Exercise brief. Your job is to transcribe all the records that follow, excluding any pictures.

Provided records.
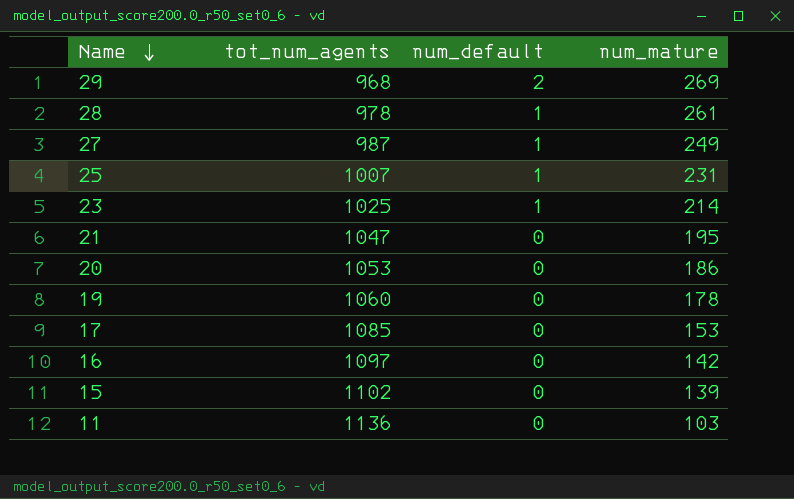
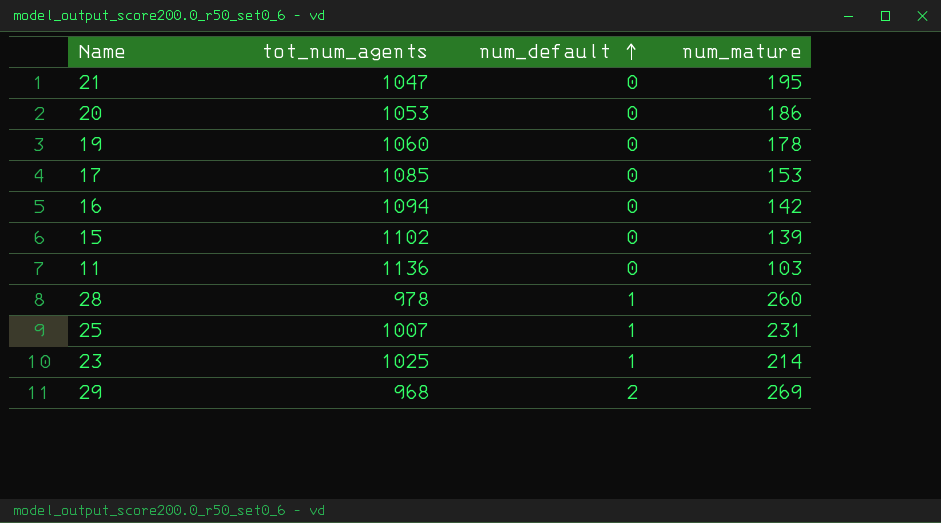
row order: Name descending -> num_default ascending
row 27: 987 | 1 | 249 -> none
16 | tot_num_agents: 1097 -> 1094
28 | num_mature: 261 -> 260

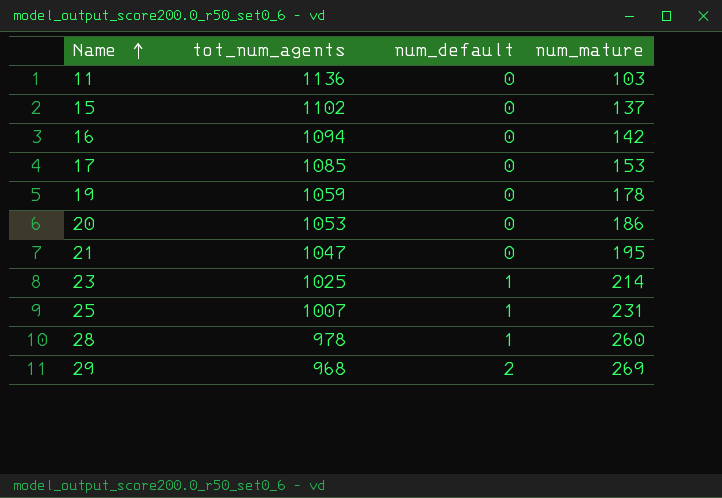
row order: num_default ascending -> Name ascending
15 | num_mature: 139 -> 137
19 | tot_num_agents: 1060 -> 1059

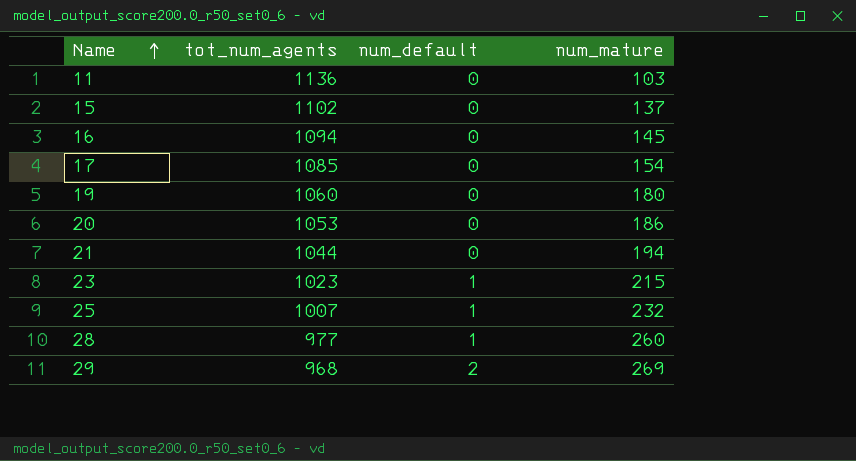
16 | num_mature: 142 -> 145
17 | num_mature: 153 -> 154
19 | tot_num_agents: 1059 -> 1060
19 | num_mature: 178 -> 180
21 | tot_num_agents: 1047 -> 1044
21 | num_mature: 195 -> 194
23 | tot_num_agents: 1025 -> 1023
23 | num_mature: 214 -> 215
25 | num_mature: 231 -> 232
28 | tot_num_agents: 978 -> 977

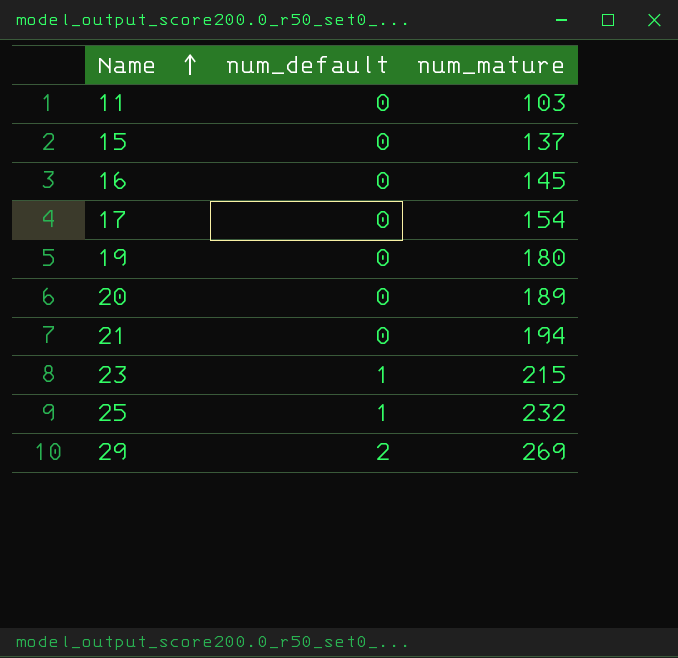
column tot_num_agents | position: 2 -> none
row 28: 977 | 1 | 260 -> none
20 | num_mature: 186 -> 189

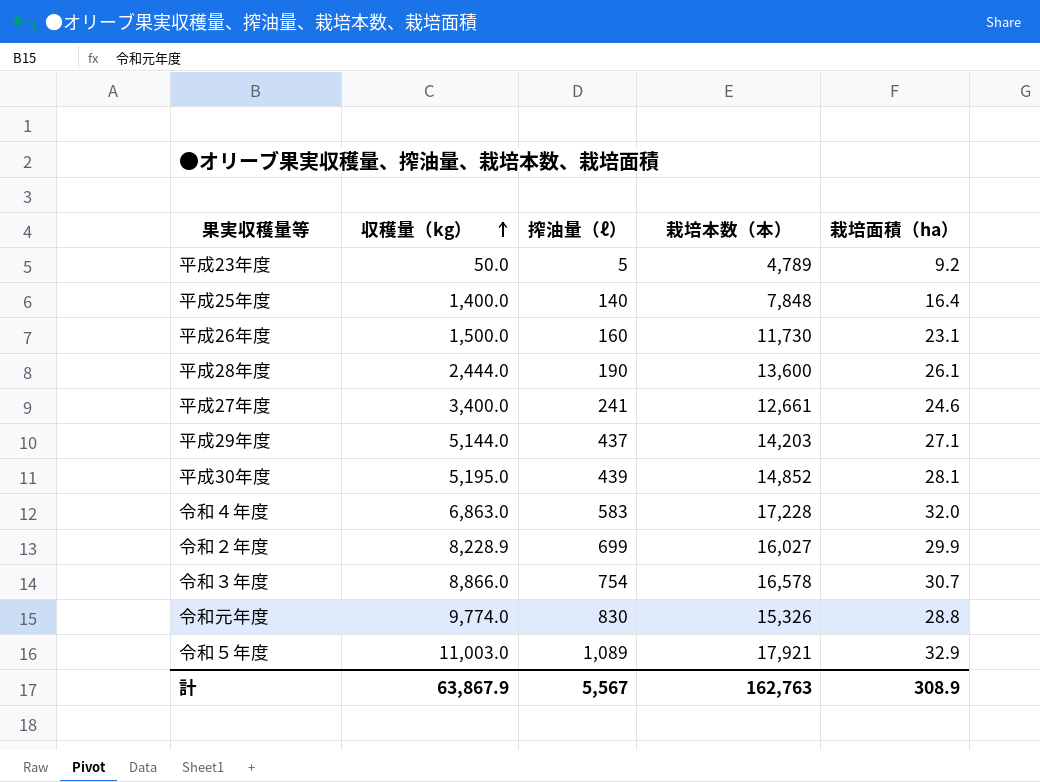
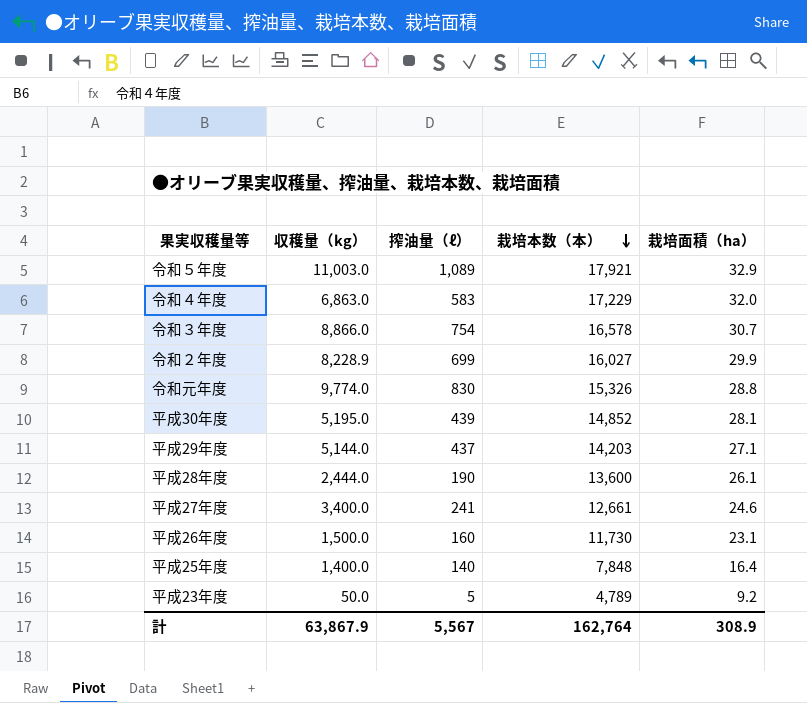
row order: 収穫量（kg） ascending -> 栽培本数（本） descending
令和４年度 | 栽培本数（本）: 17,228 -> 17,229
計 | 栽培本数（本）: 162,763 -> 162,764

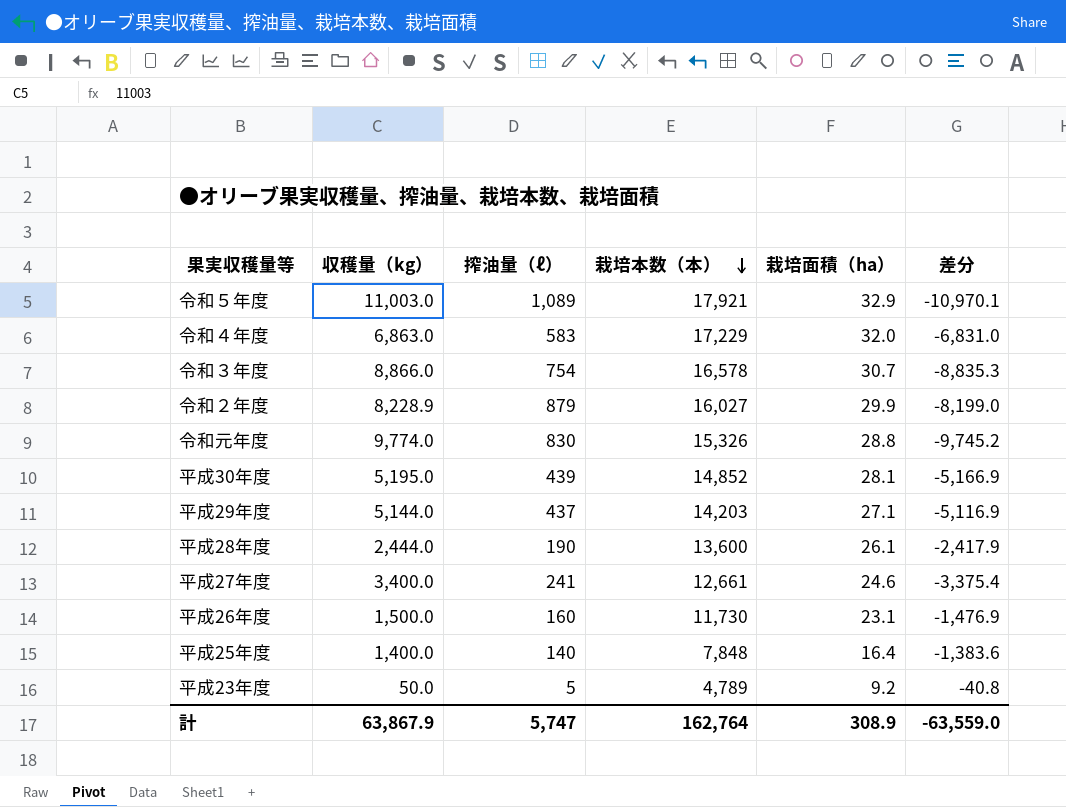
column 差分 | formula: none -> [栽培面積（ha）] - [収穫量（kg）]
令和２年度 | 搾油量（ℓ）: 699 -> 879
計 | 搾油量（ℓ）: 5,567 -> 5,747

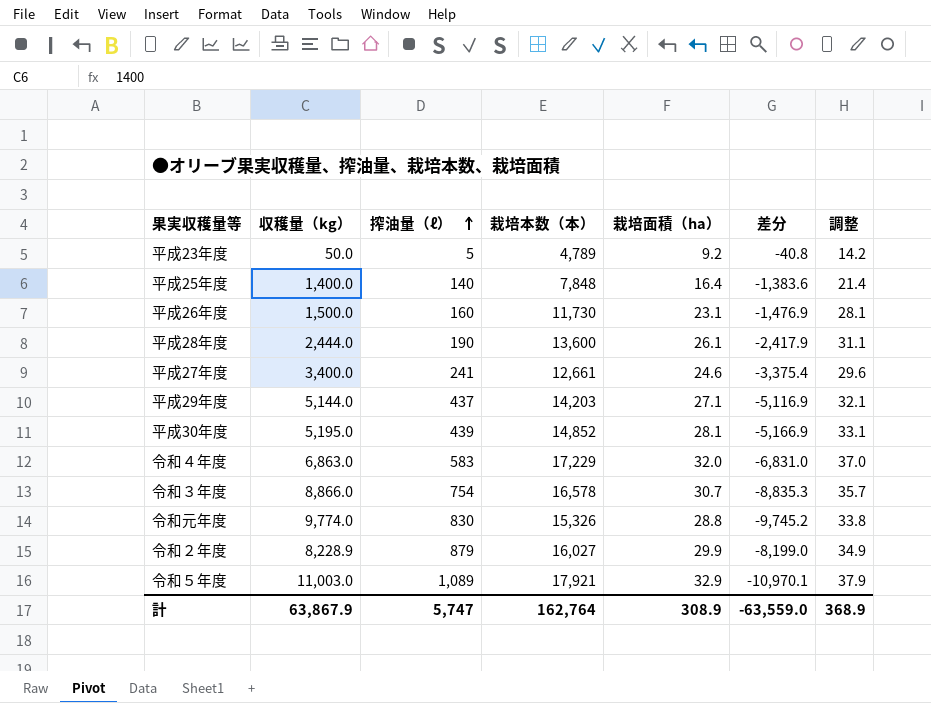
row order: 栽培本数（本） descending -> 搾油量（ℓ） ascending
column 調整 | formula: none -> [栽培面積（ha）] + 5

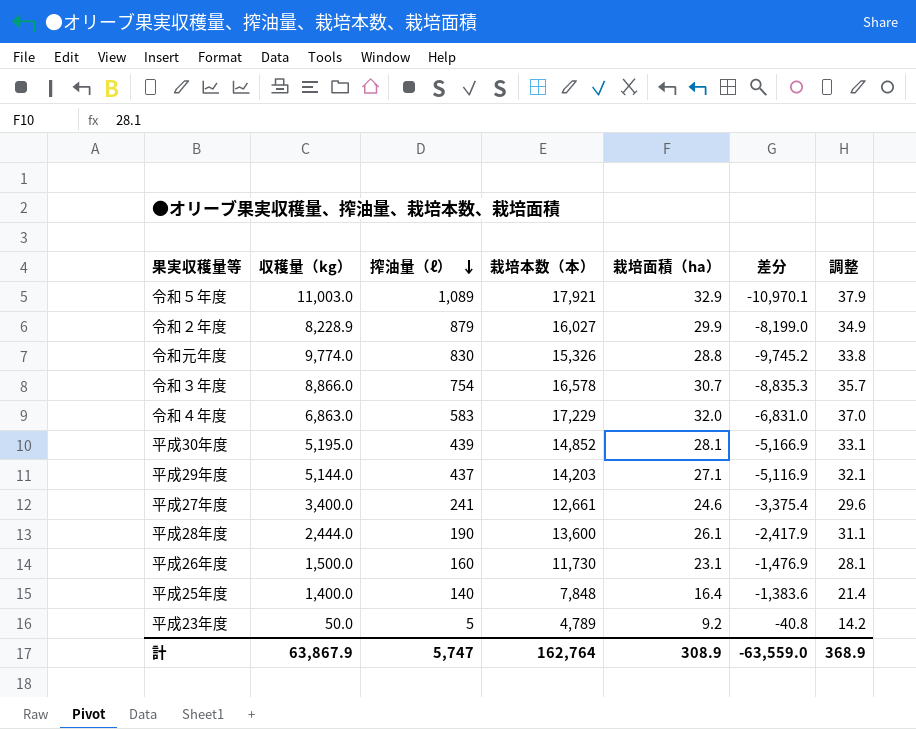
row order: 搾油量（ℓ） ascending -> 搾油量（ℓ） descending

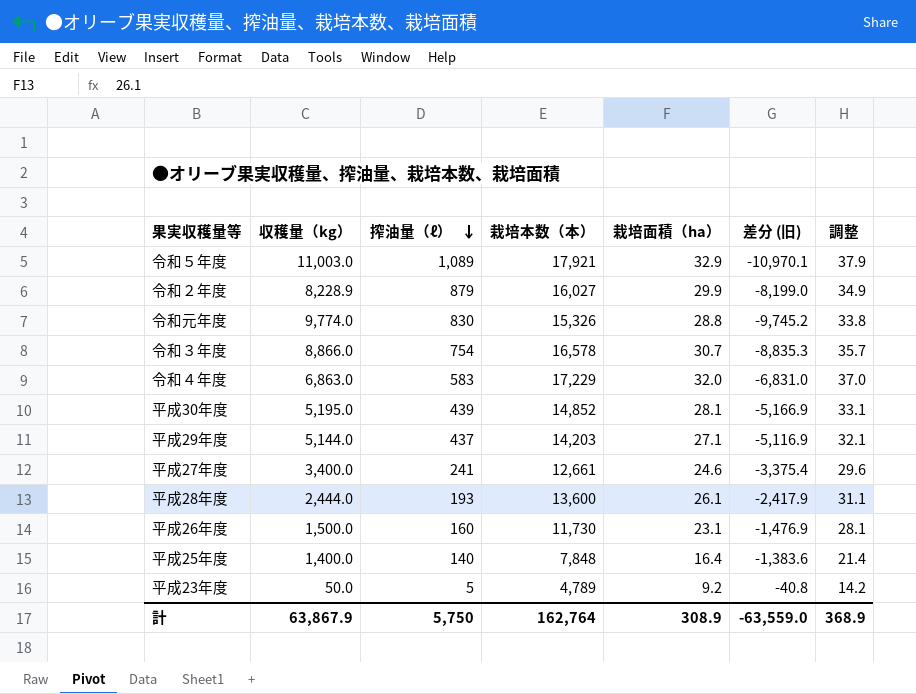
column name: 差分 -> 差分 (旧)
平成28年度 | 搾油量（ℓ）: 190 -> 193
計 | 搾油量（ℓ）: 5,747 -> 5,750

Task response.
row order: Name descending -> num_default ascending
row 27: 987 | 1 | 249 -> none
16 | tot_num_agents: 1097 -> 1094
28 | num_mature: 261 -> 260

row order: num_default ascending -> Name ascending
15 | num_mature: 139 -> 137
19 | tot_num_agents: 1060 -> 1059

16 | num_mature: 142 -> 145
17 | num_mature: 153 -> 154
19 | tot_num_agents: 1059 -> 1060
19 | num_mature: 178 -> 180
21 | tot_num_agents: 1047 -> 1044
21 | num_mature: 195 -> 194
23 | tot_num_agents: 1025 -> 1023
23 | num_mature: 214 -> 215
25 | num_mature: 231 -> 232
28 | tot_num_agents: 978 -> 977

column tot_num_agents | position: 2 -> none
row 28: 977 | 1 | 260 -> none
20 | num_mature: 186 -> 189

row order: 収穫量（kg） ascending -> 栽培本数（本） descending
令和４年度 | 栽培本数（本）: 17,228 -> 17,229
計 | 栽培本数（本）: 162,763 -> 162,764

column 差分 | formula: none -> [栽培面積（ha）] - [収穫量（kg）]
令和２年度 | 搾油量（ℓ）: 699 -> 879
計 | 搾油量（ℓ）: 5,567 -> 5,747

row order: 栽培本数（本） descending -> 搾油量（ℓ） ascending
column 調整 | formula: none -> [栽培面積（ha）] + 5

row order: 搾油量（ℓ） ascending -> 搾油量（ℓ） descending

column name: 差分 -> 差分 (旧)
平成28年度 | 搾油量（ℓ）: 190 -> 193
計 | 搾油量（ℓ）: 5,747 -> 5,750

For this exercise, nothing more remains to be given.